Have a Plan

Basketball training whether it is skill development, strength training, speed training or conditioning is about constant repetition.  It requires the players to work over and over and over on the skill until it becomes second nature to them.  Basketball training also requires the player and coach to have an extensive plan because without one there is no way to know where you are going.

The idea of planning workouts came to me recently when I was asked about frequently changing the exercises in strength training workouts.  Advocates of this type of training feel that this is necessary in order to prevent stagnation; that doing different exercises every time out will prevent your body from adapting to your workouts thereby creating greater results.  Although this sounds like a great idea, it is not.  This type of training will produce small results, if any, and only leave you a frustrated gym goer.
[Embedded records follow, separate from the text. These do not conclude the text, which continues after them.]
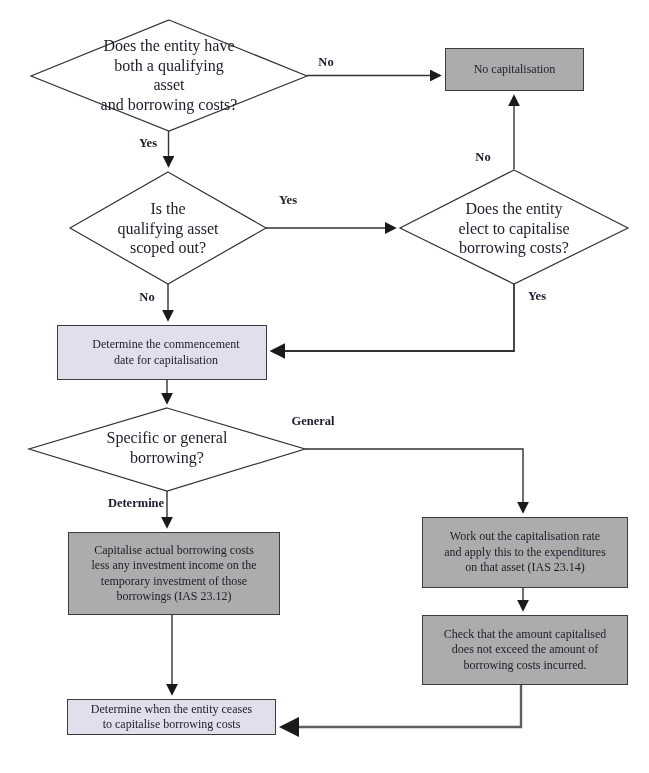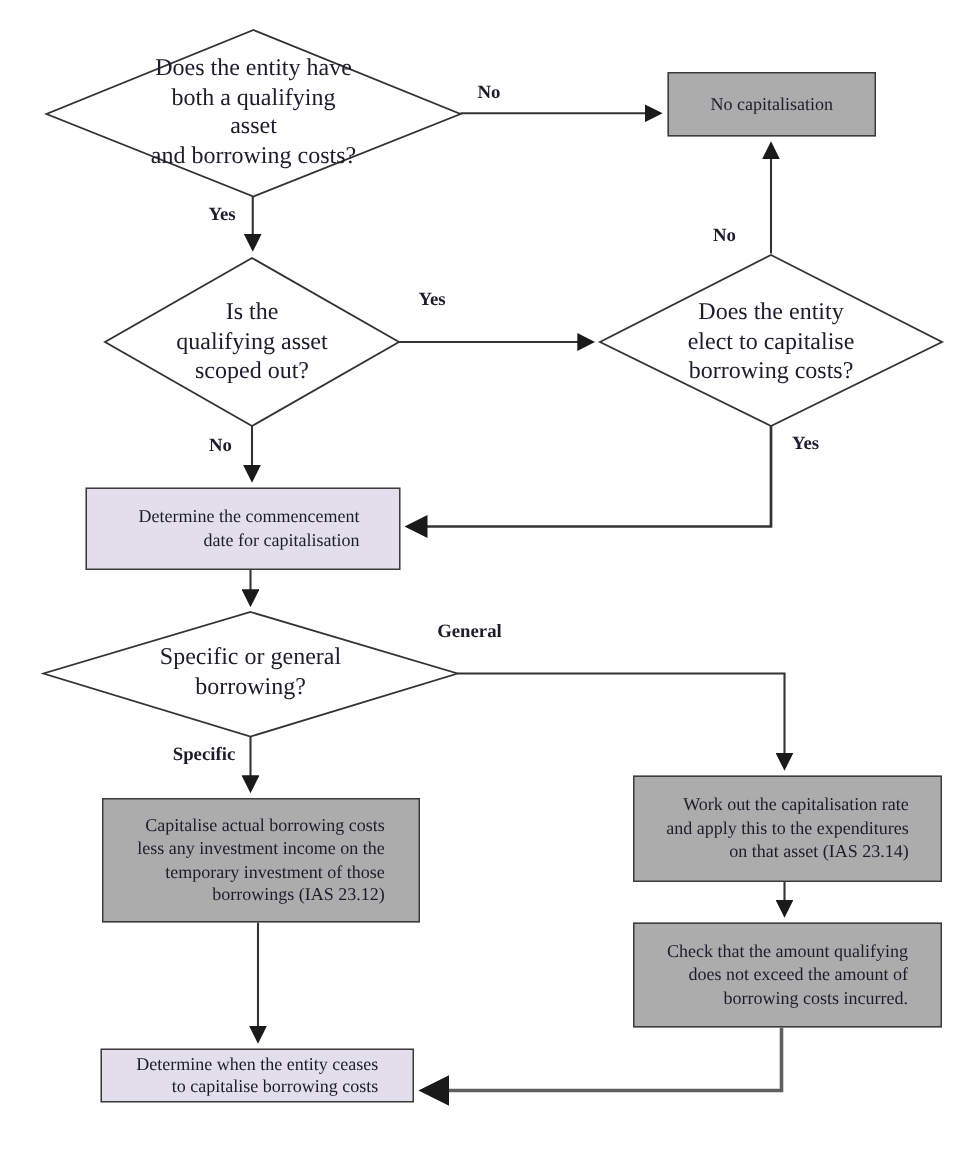--- a/index.html
+++ b/index.html
@@ -33,7 +33,7 @@
   .pbox{
     position:absolute;box-sizing:border-box;
     display:flex;align-items:center;justify-content:center;
-    text-align:right;font-size:12px;line-height:1.28;
+    text-align:center;font-size:12px;line-height:1.28;
     border:1.5px solid var(--box-border);
     padding:2px 6px;white-space:pre-line;color:var(--ink);
   }

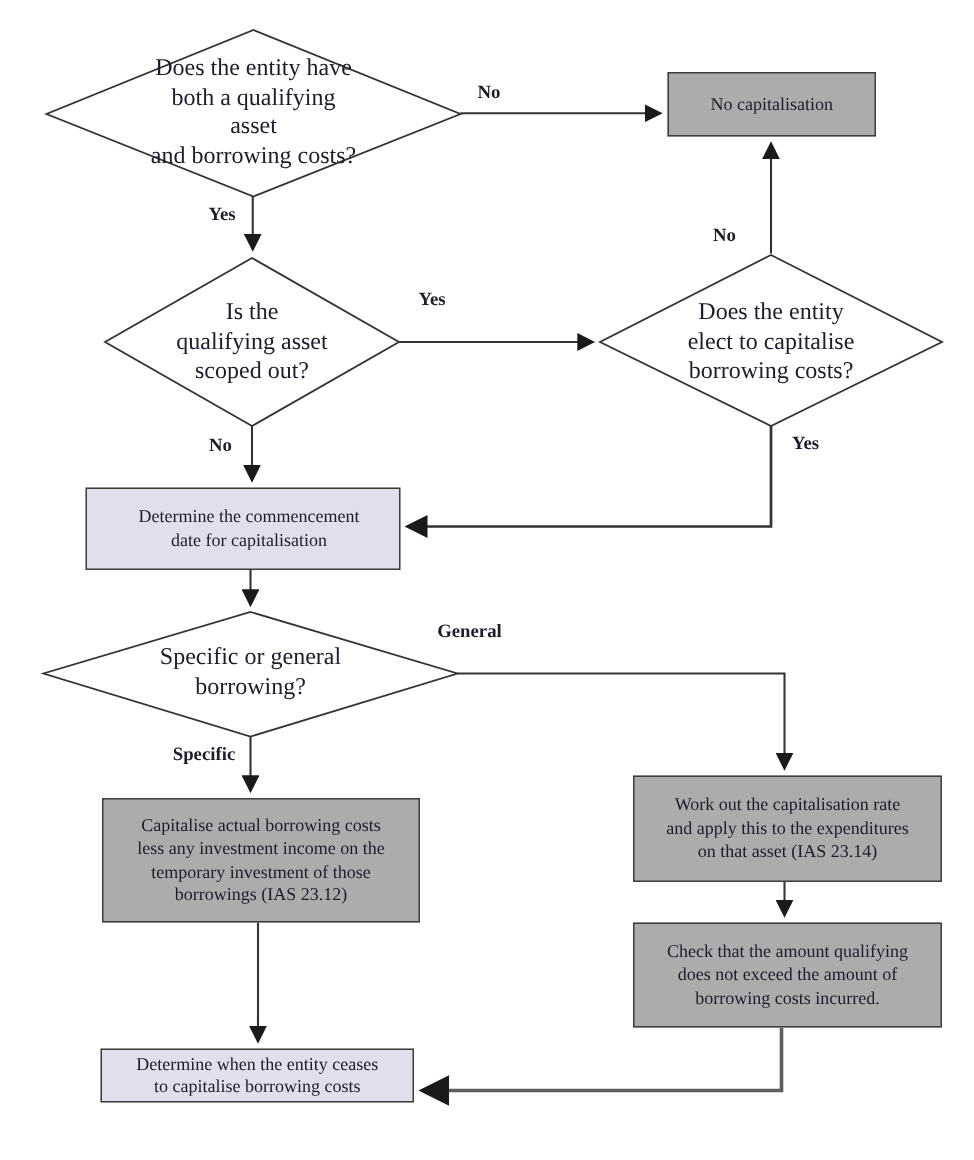--- a/index.html
+++ b/index.html
@@ -111,7 +111,7 @@
   <div class="elabel" style="left:537px;top:296px;">Yes</div>
   <div class="elabel" style="left:147px;top:297px;">No</div>
   <div class="elabel" style="left:313px;top:421px;">General</div>
-  <div class="elabel" style="left:136px;top:503px;">Specific</div>
+  <div class="elabel" style="left:136px;top:503px;">Determine</div>
 
 </div>
 

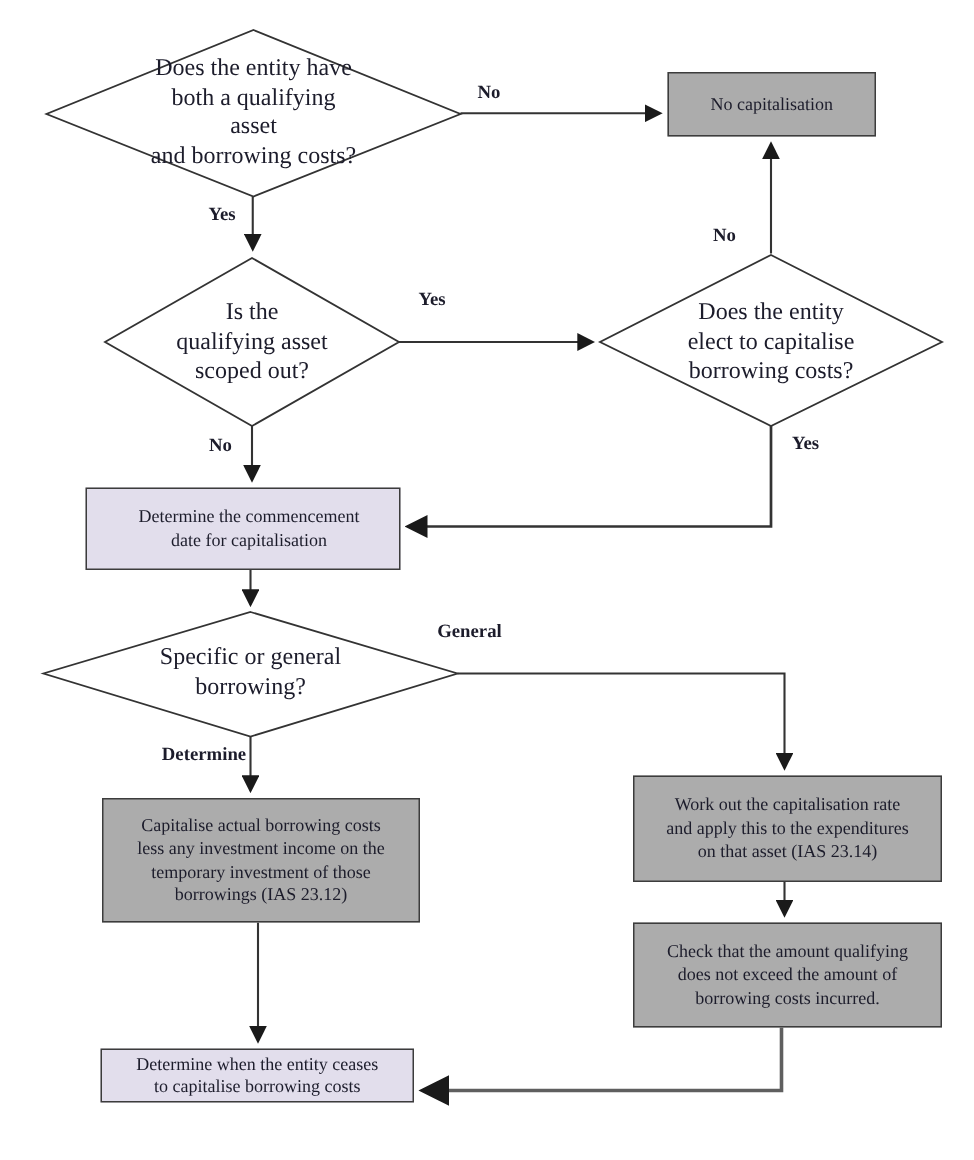--- a/index.html
+++ b/index.html
@@ -98,7 +98,7 @@
   <div class="pbox gray" style="left:422px;top:517px;width:206px;height:71px;">Work out the capitalisation rate
 and apply this to the expenditures
 on that asset (IAS 23.14)</div>
-  <div class="pbox gray" style="left:422px;top:615px;width:206px;height:70px;">Check that the amount qualifying
+  <div class="pbox gray" style="left:422px;top:615px;width:206px;height:70px;">Check that the amount capitalised
 does not exceed the amount of
 borrowing costs incurred.</div>
   <div class="pbox lav" style="left:67px;top:699px;width:209px;height:36px;">Determine when the entity ceases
The same can be said for basketball skill development.  Often times the types of skills that are trained and the drills that are used change with every workout.  Consequently the player never gets the chance to become successful at the skill that is being worked on, and you ultimately end up with players that are good at some things but never great at anything. 
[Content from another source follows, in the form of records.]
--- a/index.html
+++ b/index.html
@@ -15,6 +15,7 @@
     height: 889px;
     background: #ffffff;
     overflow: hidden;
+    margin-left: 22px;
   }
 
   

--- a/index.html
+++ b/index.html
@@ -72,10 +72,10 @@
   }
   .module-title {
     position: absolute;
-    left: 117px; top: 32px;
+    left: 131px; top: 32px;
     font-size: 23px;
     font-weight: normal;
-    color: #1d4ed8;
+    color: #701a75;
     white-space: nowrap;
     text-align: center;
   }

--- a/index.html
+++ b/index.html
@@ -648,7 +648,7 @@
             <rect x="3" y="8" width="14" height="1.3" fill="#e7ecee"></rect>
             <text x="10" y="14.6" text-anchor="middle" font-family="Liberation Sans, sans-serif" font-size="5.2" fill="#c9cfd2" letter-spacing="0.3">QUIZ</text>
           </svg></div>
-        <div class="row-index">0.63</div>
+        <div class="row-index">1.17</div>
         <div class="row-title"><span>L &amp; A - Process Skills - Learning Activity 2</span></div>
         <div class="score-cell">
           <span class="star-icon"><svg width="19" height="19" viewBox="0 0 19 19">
Unfortunately, this is the approach to training that many coaches and players take.  Walking into the gym and doing what ever comes to mind on that given day will produce very few positive results.  In order to truly produce substantial results it is necessary to plan out your workouts not only for that day but for the week, month, or even the season.  It is also necessary to track all achievements in a journal or an Excel spreadsheet  so that you can see whether or not you are making progress.  Planning out your workouts and charting your progress will ensure that you will attain positive results.  If you know how many jumpers you made and took last time you went out and practiced then you know what to shoot for the next time out.  The same can be said for charting the amount of weight that you squatted or pressed or cleaned.  Charting progress will force you to compete against yourself, and whether you surpass your previous achievement or not, it will get you back in the gym the next day.  If you are successful in breaking a previous record, you will want to come back and do it again, and if you are unsuccessful at breaking your previous mark, you will also want to come back and do it again until you have. 

Simply walking into the gym and going through some fly-by-night workout cannot produce any noticeable results.  You must know what you are going to do at each workout long before you actually do it and each workout must have a specific and measureable goal to focus on.  In other words, have a plan, or you should plan to fail.